All plots show some uptend in the mean rate. This poses some issues for
queueing analysis, but might be handled either by detrending or changing
the server rate to more closely track the increasing "local mean" (preferred). The
original data shows additional spikes. As shown below, from a queueing
perspective at least some of these spikes lead to qualtitative differences
in the queueing at medium to high utilizations.
The
figure (left) shows the original Indianapolis (ipls) data (red) and the
replayed version of the same data (blue). The top row shows packet counts,
the lower row shows byte counts. The black line shows the sample mean for
the data. A linear trend in the mean rate is less evident then with the
Cleveland data. The original data
shows considerable 'spikiness' that is missing in the replayed data.

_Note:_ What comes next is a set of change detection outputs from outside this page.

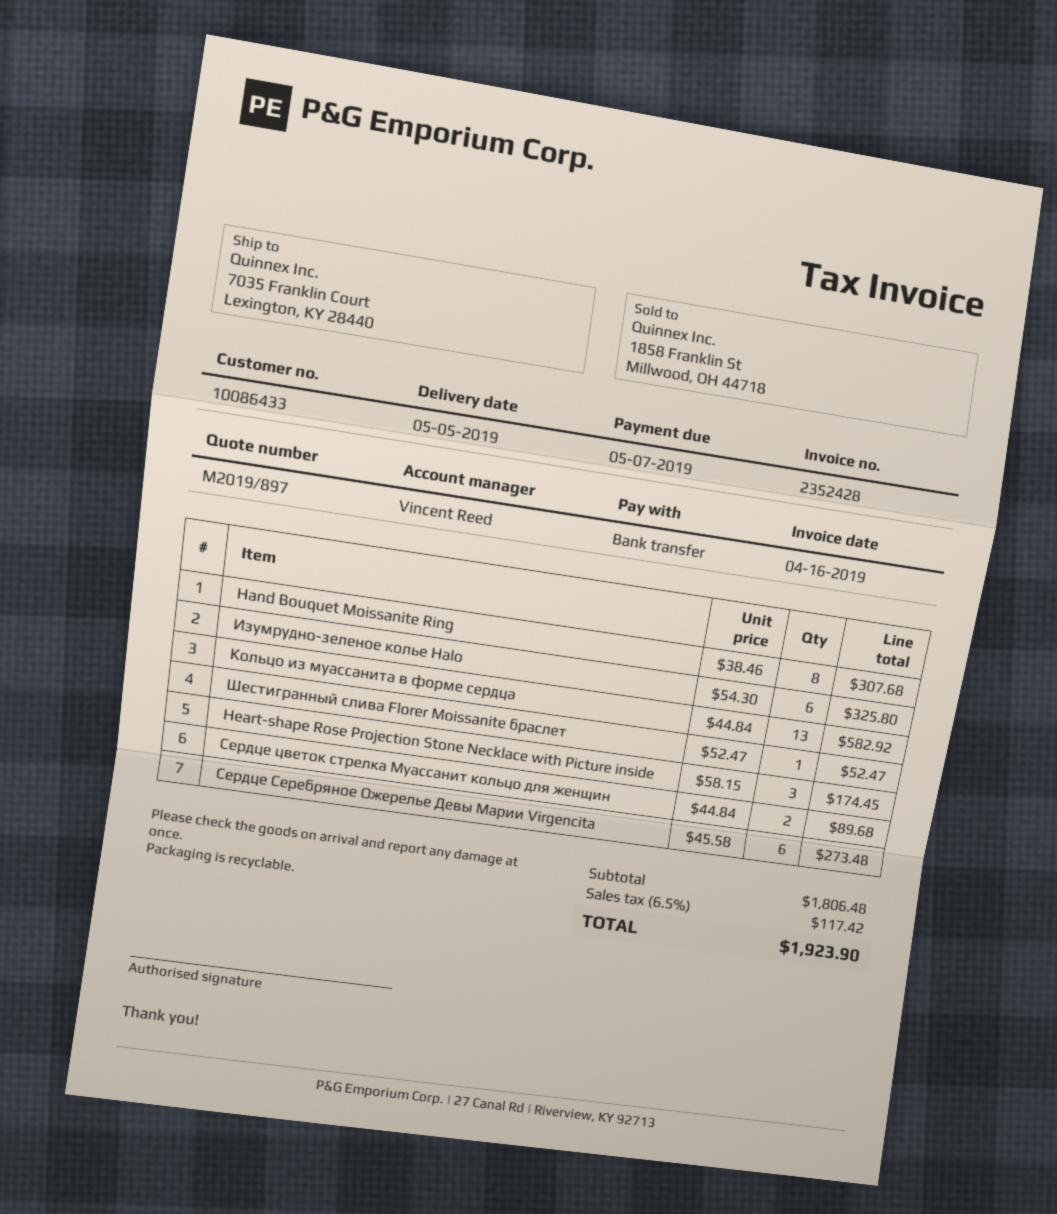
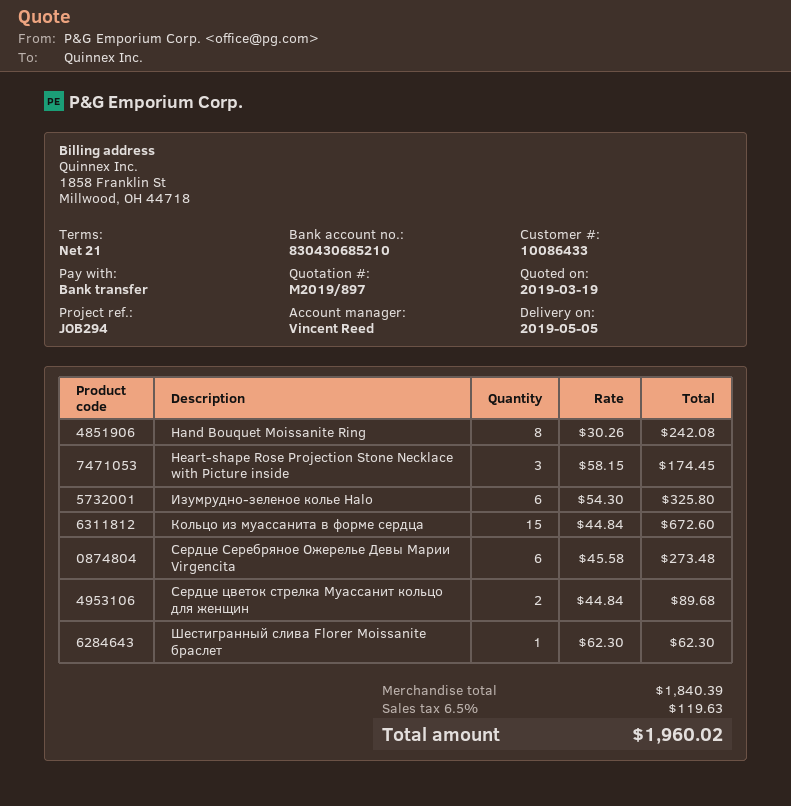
Hand Bouquet Moissanite Ring: 8 x 38.46 = 307.68 -> 8 x 30.26 = 242.08
Кольцо из муассанита в форме сердца: 13 x 44.84 = 582.92 -> 15 x 44.84 = 672.60
Шестигранный слива Florer Moissanite браслет: 1 x 52.47 = 52.47 -> 1 x 62.30 = 62.30
subtotal: 1806.48 -> 1840.39
tax: 6.5% = 117.42 -> 6.5% = 119.63
total: 1923.90 -> 1960.02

Visually these data sets appear to be quite different. Less obvious is
a fall in the mean rate near the end of the replayed data, especially the
byte counts, that is not present in the original data.
Adapting to Mean Trends
The mean plays a unique role in queueing analysis because it determines
the server rate, C, through the relationship
C=mean/utilization.
(*)
If one assumes the input data is stationary then the mean rate is the
same throughout the data. In practice, real data shows mean trends and
mean shifts. This Abilene data shows mean trends. Several queueing
comparisons were performed to deal with changes in the mean rate, including:
1) ignore them [click here],
2) use regression to approximate the mean trend line, and allow C to
vary by using the mean trend line, [click
here] and
3) find the 'local means' in short intervals, and allow C to vary by
using the local means [click here].
For this data method 2 appears to be most appropriate.
Conclusions
Visually the replayed data appears much smoother than the original
data. As a consequence the queue lengths from the replayed data are generally
much smaller (less variable). The queue length distributions reflect these
smaller queue lengths and also show qualitative differences in the rate
of tail decay. The one exception to this occurs with the Cleveland data
using local means at utilizations below 75%. This similarity may
be more of an artifact of the connections between the data and its local
means than of a similarity between the two datasets. By itself, and given
the visual differences, it is not convincing that even the Cleveland replayed
data is similar in a queueing sense to the original data.